INSTRUCTIONS TO FOLLOW: Please output all of the entries exactly and omit any images they hold.

MATERIAL FOR THIS EXERCISE:
________________________________________

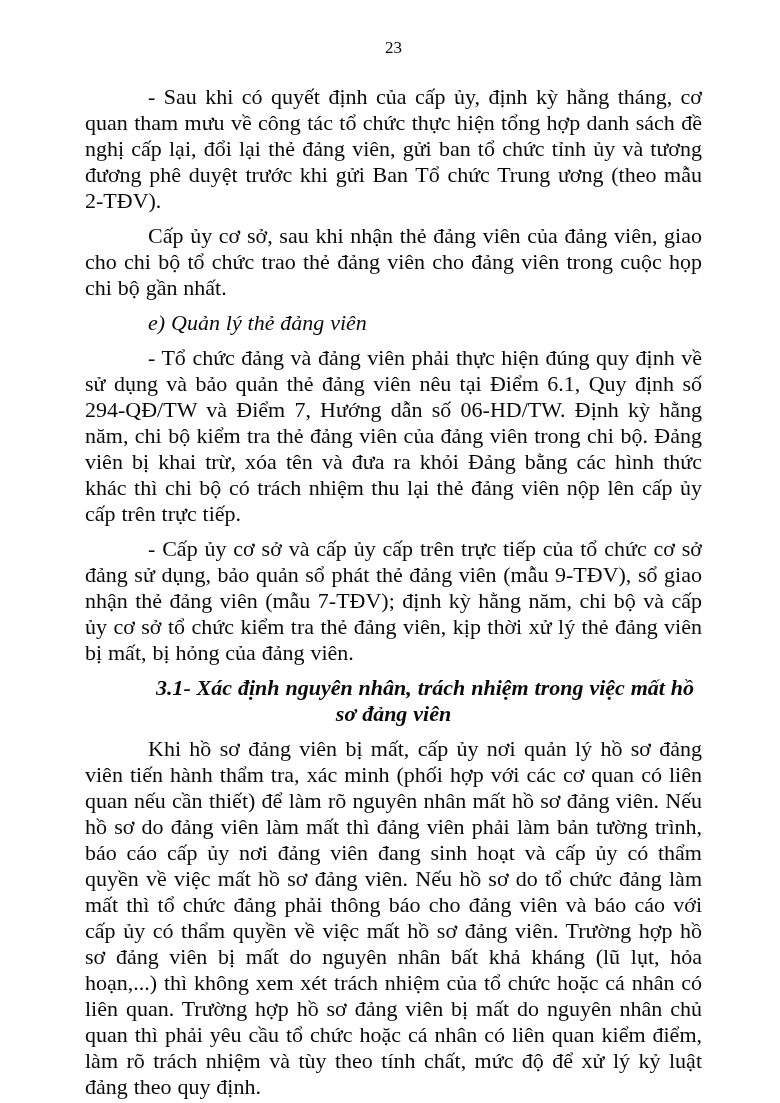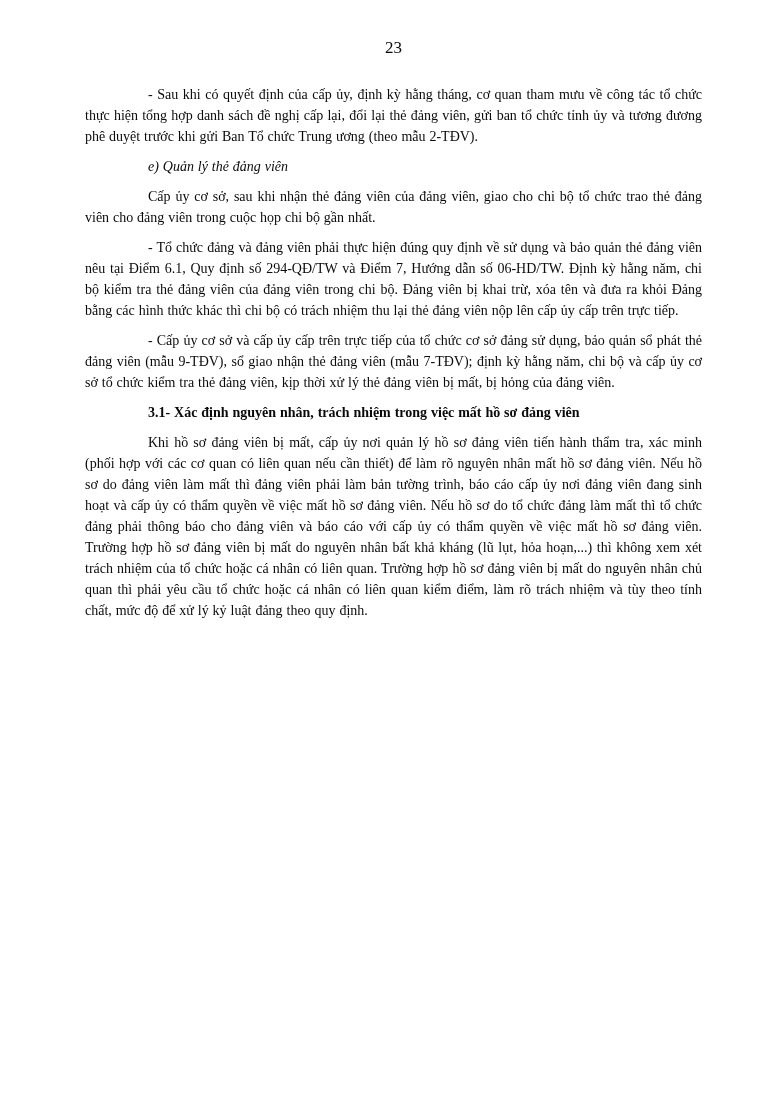--- a/index.html
+++ b/index.html
@@ -24,8 +24,8 @@
     margin: 0 0 26px 0;
   }
   .para {
-    font-size: 14px;
-    line-height: 21px;
+    font-size: 22px;
+    line-height: 26px;
     text-align: justify;
     text-indent: 63px;
     margin: 0 0 9px 0;

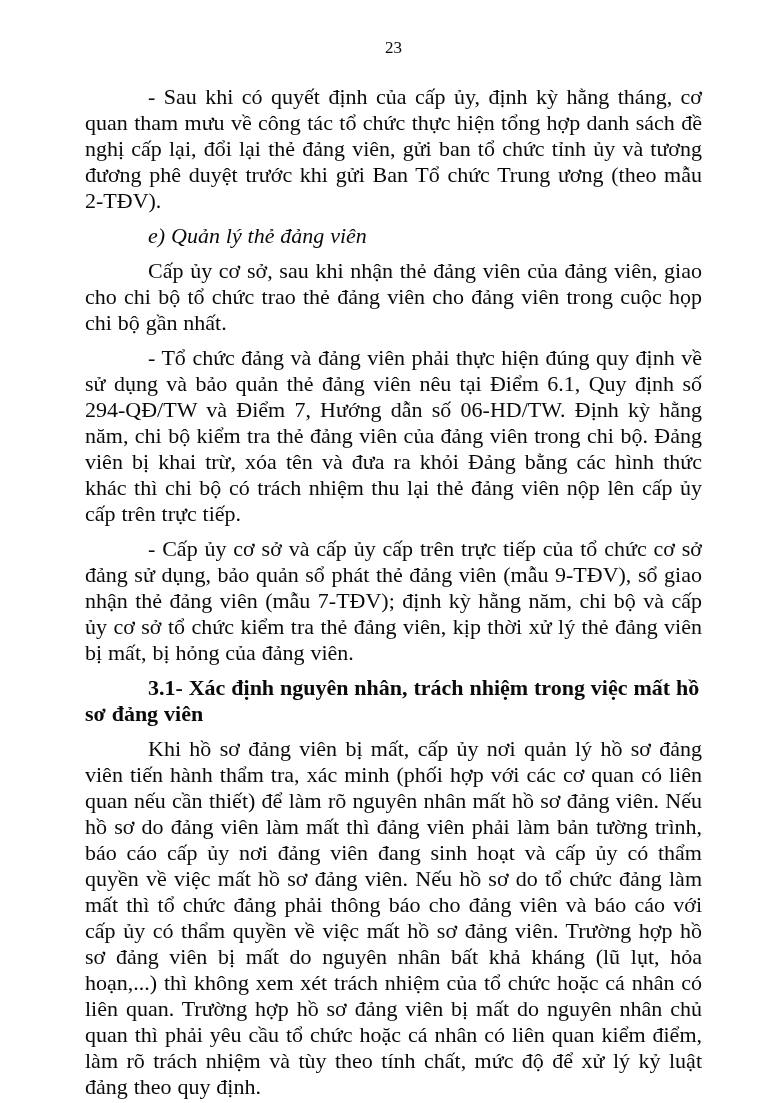--- a/index.html
+++ b/index.html
@@ -53,9 +53,9 @@
   <p class="para">- Sau khi có quyết định của cấp ủy, định kỳ hằng tháng, cơ quan tham mưu về công tác tổ chức thực hiện tổng hợp danh sách đề nghị cấp lại, đổi lại thẻ đảng viên, gửi ban tổ chức tỉnh ủy và tương đương phê duyệt trước khi gửi Ban Tổ chức Trung ương (theo mẫu 2-TĐV).</p>
 
 
+  <p class="para">Cấp ủy cơ sở, sau khi nhận thẻ đảng viên của đảng viên, giao cho chi bộ tổ chức trao thẻ đảng viên cho đảng viên trong cuộc họp chi bộ gần nhất.</p>
+
   <p class="para h-italic">e) Quản lý thẻ đảng viên</p>
-
-  <p class="para">Cấp ủy cơ sở, sau khi nhận thẻ đảng viên của đảng viên, giao cho chi bộ tổ chức trao thẻ đảng viên cho đảng viên trong cuộc họp chi bộ gần nhất.</p>
 
   <p class="para">- Tổ chức đảng và đảng viên phải thực hiện đúng quy định về sử dụng và bảo quản thẻ đảng viên nêu tại Điểm 6.1, Quy định số 294-QĐ/TW và Điểm 7, Hướng dẫn số 06-HD/TW. Định kỳ hằng năm, chi bộ kiểm tra thẻ đảng viên của đảng viên trong chi bộ. Đảng viên bị khai trừ, xóa tên và đưa ra khỏi Đảng bằng các hình thức khác thì chi bộ có trách nhiệm thu lại thẻ đảng viên nộp lên cấp ủy cấp trên trực tiếp.</p>
 

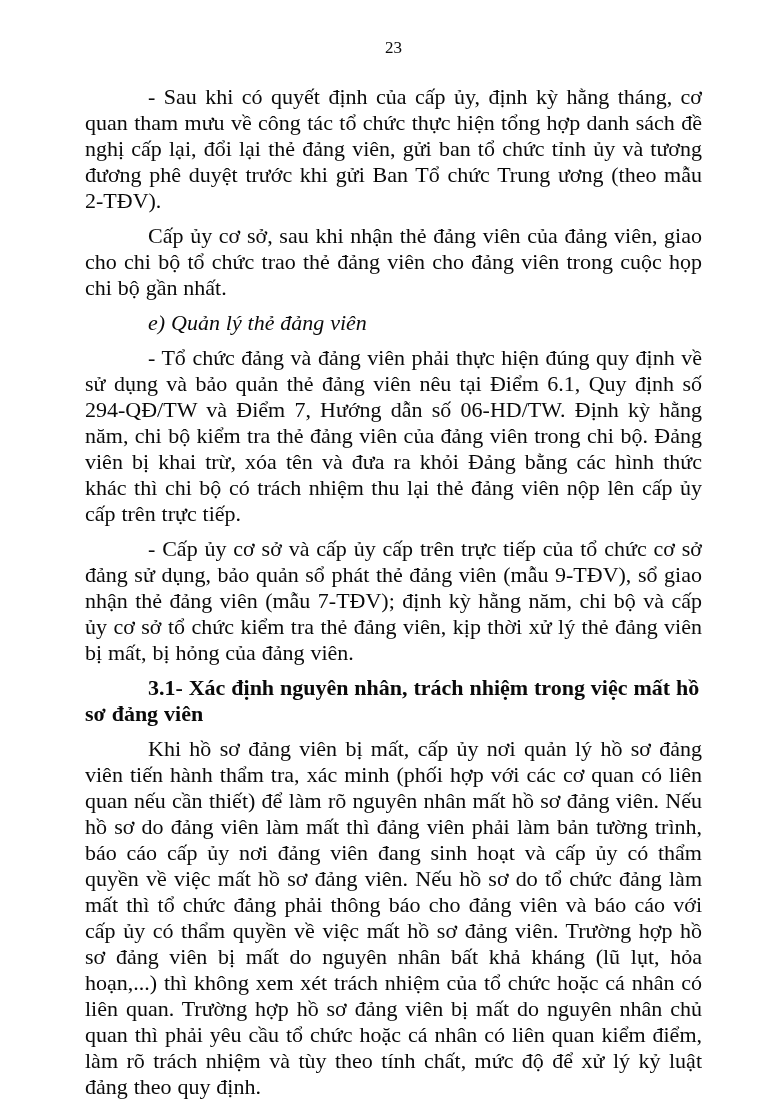--- a/index.html
+++ b/index.html
@@ -41,7 +41,8 @@
   }
   .h-bold-italic {
     font-weight: bold;
-    text-align: left;
+    font-style: italic;
+    text-align: center;
   }
 </style>
 </head>

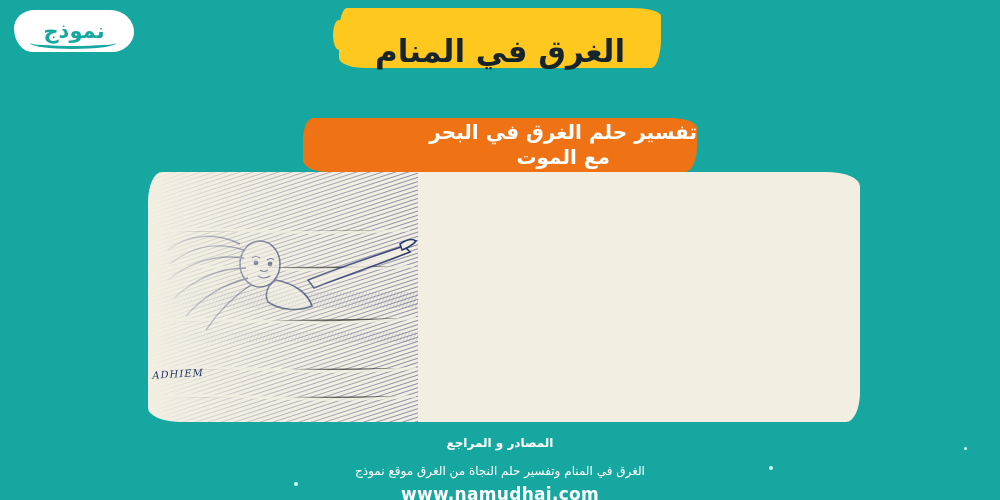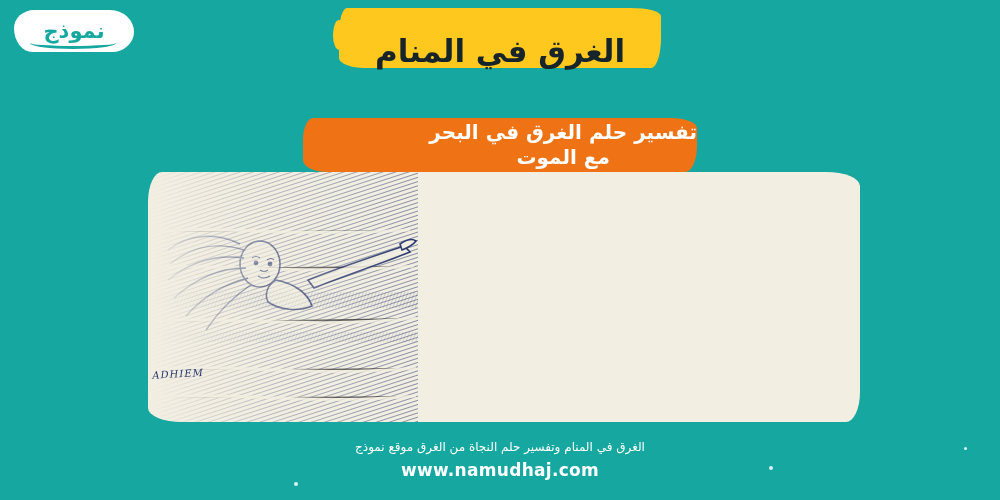--- a/index.html
+++ b/index.html
@@ -196,6 +196,7 @@
   </div>
 
   <div class="footer">
+    <div class="f1">المصادر و المراجع</div>
     <div class="f2">الغرق في المنام وتفسير حلم النجاة من الغرق موقع نموذج</div>
     <div class="f3">www.namudhaj.com</div>
   </div>

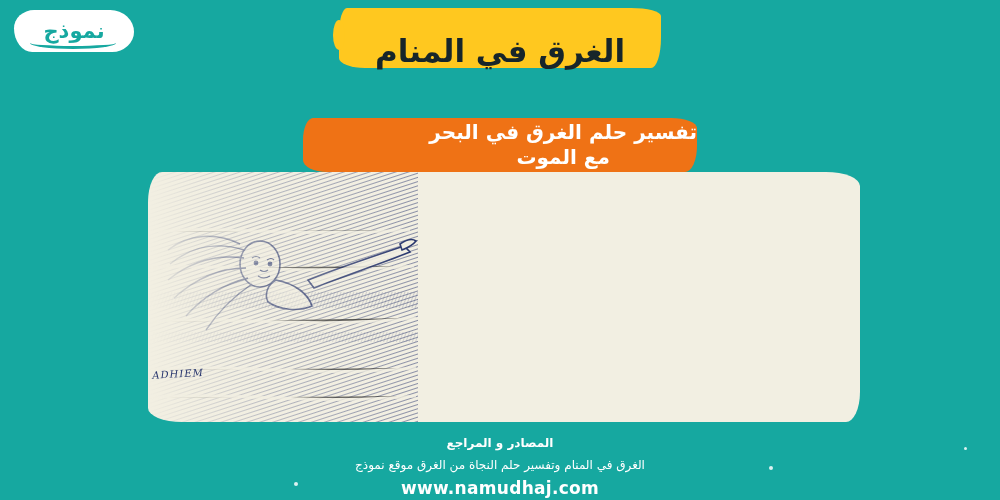--- a/index.html
+++ b/index.html
@@ -96,7 +96,7 @@
     text-align:center;color:#ffffff;
   }
   .footer .f1{font-size:12px;font-weight:bold;margin-top:4px;}
-  .footer .f2{font-size:12px;margin-top:8px;}
+  .footer .f2{font-size:12px;margin-top:14px;}
   .footer .f3{font-size:17px;font-weight:bold;margin-top:6px;letter-spacing:.3px;direction:ltr;}
 
   .dot{position:absolute;width:4px;height:4px;border-radius:50%;background:#ffffff;opacity:.85;}

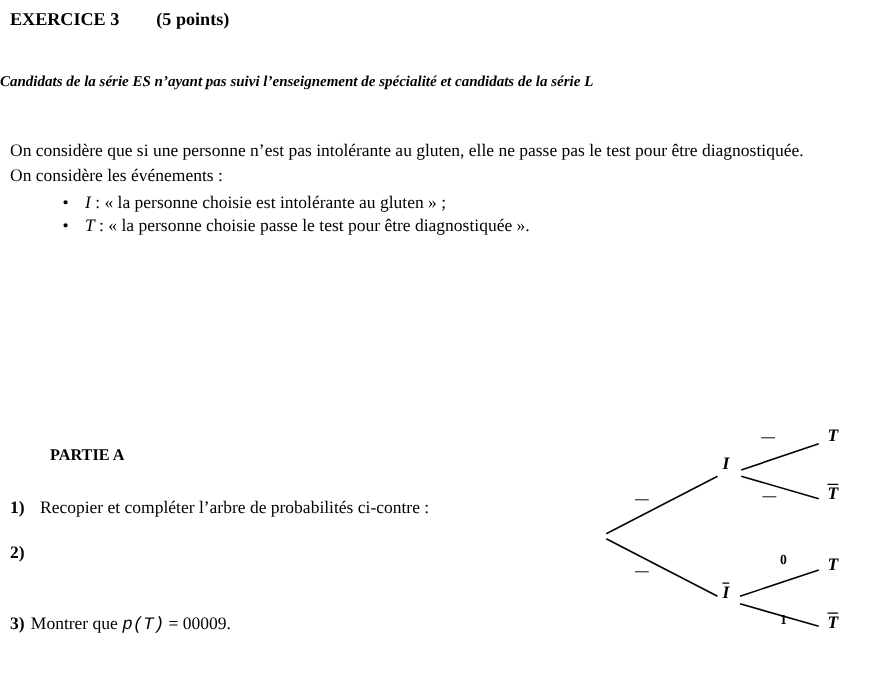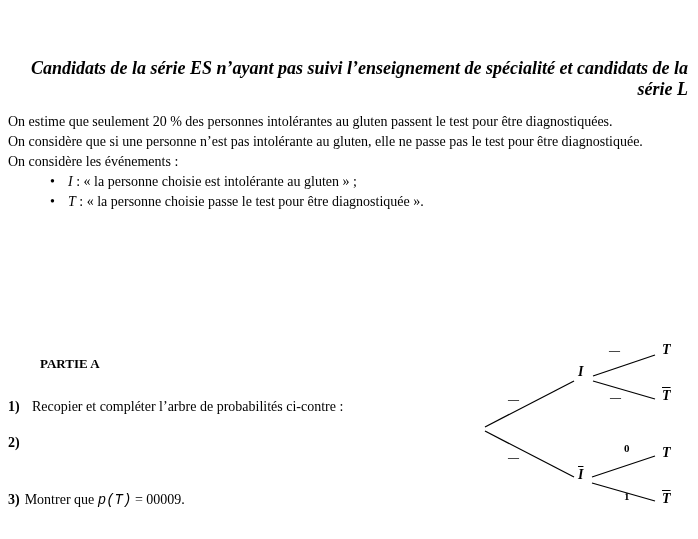--- a/index.html
+++ b/index.html
@@ -55,6 +55,10 @@
 
 <div class="page">
 
+  <div class="title-row">
+    <span>EXERCICE 3</span>
+    <span class="points">(5 points)</span>
+  </div>
 
   <div class="subtitle">Candidats de la série ES n’ayant pas suivi l’enseignement de spécialité et candidats de la série L</div>
 

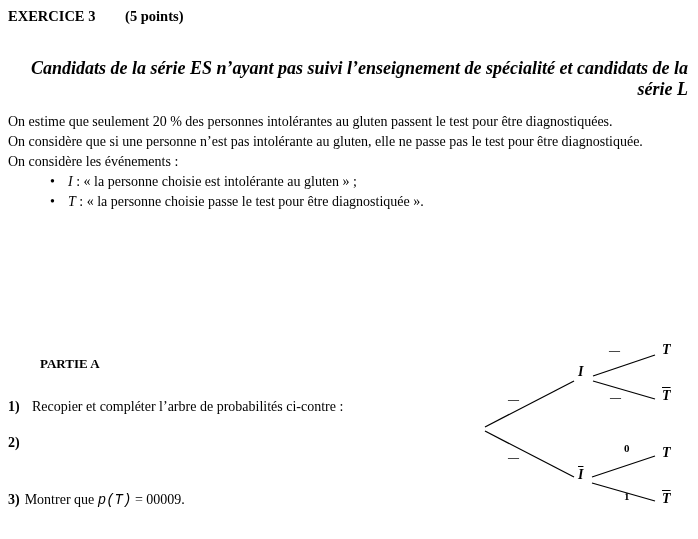--- a/index.html
+++ b/index.html
@@ -18,7 +18,7 @@
   .title-row .points { margin-left: 26px; }
   .subtitle {
     position: absolute; left: 0; right: 10px; top: 58px;
-    text-align: right; font-weight: bold; font-style: italic; font-size: 18px;
+    text-align: left; font-weight: bold; font-style: italic; font-size: 12px;
   }
   .intro { position: absolute; left: 8px; top: 112px; width: 682px; line-height: 19.8px; }
   .intro p { text-align: justify; }

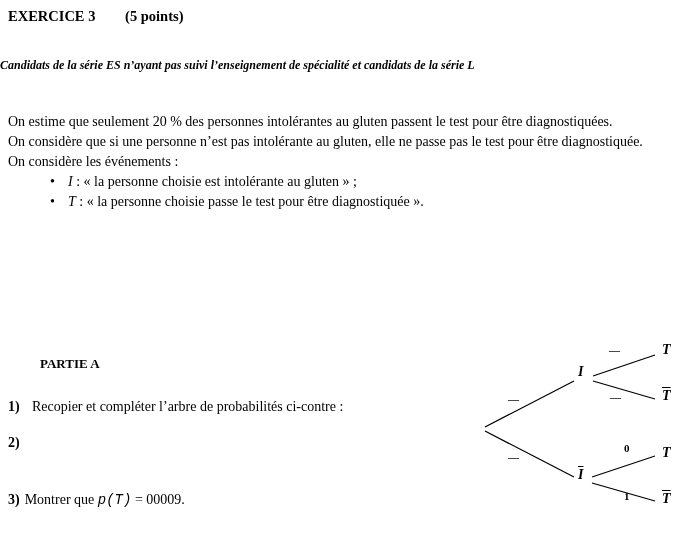--- a/index.html
+++ b/index.html
@@ -63,7 +63,6 @@
   <div class="subtitle">Candidats de la série ES n’ayant pas suivi l’enseignement de spécialité et candidats de la série L</div>
 
   <div class="intro">
-    <p>On estime que seulement 20 % des personnes intolérantes au gluten passent le test pour être diagnostiquées.</p>
     <p>On considère que si une personne n’est pas intolérante au gluten, elle ne passe pas le test pour être diagnostiquée.</p>
     <p>On considère les événements :</p>
     <ul class="events">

________________________________________

TASK RESULT:
--- a/index.html
+++ b/index.html
@@ -24,8 +24,8 @@
     margin: 0 0 26px 0;
   }
   .para {
-    font-size: 14px;
-    line-height: 21px;
+    font-size: 22px;
+    line-height: 26px;
     text-align: justify;
     text-indent: 63px;
     margin: 0 0 9px 0;

--- a/index.html
+++ b/index.html
@@ -53,9 +53,9 @@
   <p class="para">- Sau khi có quyết định của cấp ủy, định kỳ hằng tháng, cơ quan tham mưu về công tác tổ chức thực hiện tổng hợp danh sách đề nghị cấp lại, đổi lại thẻ đảng viên, gửi ban tổ chức tỉnh ủy và tương đương phê duyệt trước khi gửi Ban Tổ chức Trung ương (theo mẫu 2-TĐV).</p>
 
 
+  <p class="para">Cấp ủy cơ sở, sau khi nhận thẻ đảng viên của đảng viên, giao cho chi bộ tổ chức trao thẻ đảng viên cho đảng viên trong cuộc họp chi bộ gần nhất.</p>
+
   <p class="para h-italic">e) Quản lý thẻ đảng viên</p>
-
-  <p class="para">Cấp ủy cơ sở, sau khi nhận thẻ đảng viên của đảng viên, giao cho chi bộ tổ chức trao thẻ đảng viên cho đảng viên trong cuộc họp chi bộ gần nhất.</p>
 
   <p class="para">- Tổ chức đảng và đảng viên phải thực hiện đúng quy định về sử dụng và bảo quản thẻ đảng viên nêu tại Điểm 6.1, Quy định số 294-QĐ/TW và Điểm 7, Hướng dẫn số 06-HD/TW. Định kỳ hằng năm, chi bộ kiểm tra thẻ đảng viên của đảng viên trong chi bộ. Đảng viên bị khai trừ, xóa tên và đưa ra khỏi Đảng bằng các hình thức khác thì chi bộ có trách nhiệm thu lại thẻ đảng viên nộp lên cấp ủy cấp trên trực tiếp.</p>
 

--- a/index.html
+++ b/index.html
@@ -41,7 +41,8 @@
   }
   .h-bold-italic {
     font-weight: bold;
-    text-align: left;
+    font-style: italic;
+    text-align: center;
   }
 </style>
 </head>

--- a/index.html
+++ b/index.html
@@ -196,6 +196,7 @@
   </div>
 
   <div class="footer">
+    <div class="f1">المصادر و المراجع</div>
     <div class="f2">الغرق في المنام وتفسير حلم النجاة من الغرق موقع نموذج</div>
     <div class="f3">www.namudhaj.com</div>
   </div>

--- a/index.html
+++ b/index.html
@@ -96,7 +96,7 @@
     text-align:center;color:#ffffff;
   }
   .footer .f1{font-size:12px;font-weight:bold;margin-top:4px;}
-  .footer .f2{font-size:12px;margin-top:8px;}
+  .footer .f2{font-size:12px;margin-top:14px;}
   .footer .f3{font-size:17px;font-weight:bold;margin-top:6px;letter-spacing:.3px;direction:ltr;}
 
   .dot{position:absolute;width:4px;height:4px;border-radius:50%;background:#ffffff;opacity:.85;}

--- a/index.html
+++ b/index.html
@@ -55,6 +55,10 @@
 
 <div class="page">
 
+  <div class="title-row">
+    <span>EXERCICE 3</span>
+    <span class="points">(5 points)</span>
+  </div>
 
   <div class="subtitle">Candidats de la série ES n’ayant pas suivi l’enseignement de spécialité et candidats de la série L</div>
 

--- a/index.html
+++ b/index.html
@@ -18,7 +18,7 @@
   .title-row .points { margin-left: 26px; }
   .subtitle {
     position: absolute; left: 0; right: 10px; top: 58px;
-    text-align: right; font-weight: bold; font-style: italic; font-size: 18px;
+    text-align: left; font-weight: bold; font-style: italic; font-size: 12px;
   }
   .intro { position: absolute; left: 8px; top: 112px; width: 682px; line-height: 19.8px; }
   .intro p { text-align: justify; }

--- a/index.html
+++ b/index.html
@@ -63,7 +63,6 @@
   <div class="subtitle">Candidats de la série ES n’ayant pas suivi l’enseignement de spécialité et candidats de la série L</div>
 
   <div class="intro">
-    <p>On estime que seulement 20 % des personnes intolérantes au gluten passent le test pour être diagnostiquées.</p>
     <p>On considère que si une personne n’est pas intolérante au gluten, elle ne passe pas le test pour être diagnostiquée.</p>
     <p>On considère les événements :</p>
     <ul class="events">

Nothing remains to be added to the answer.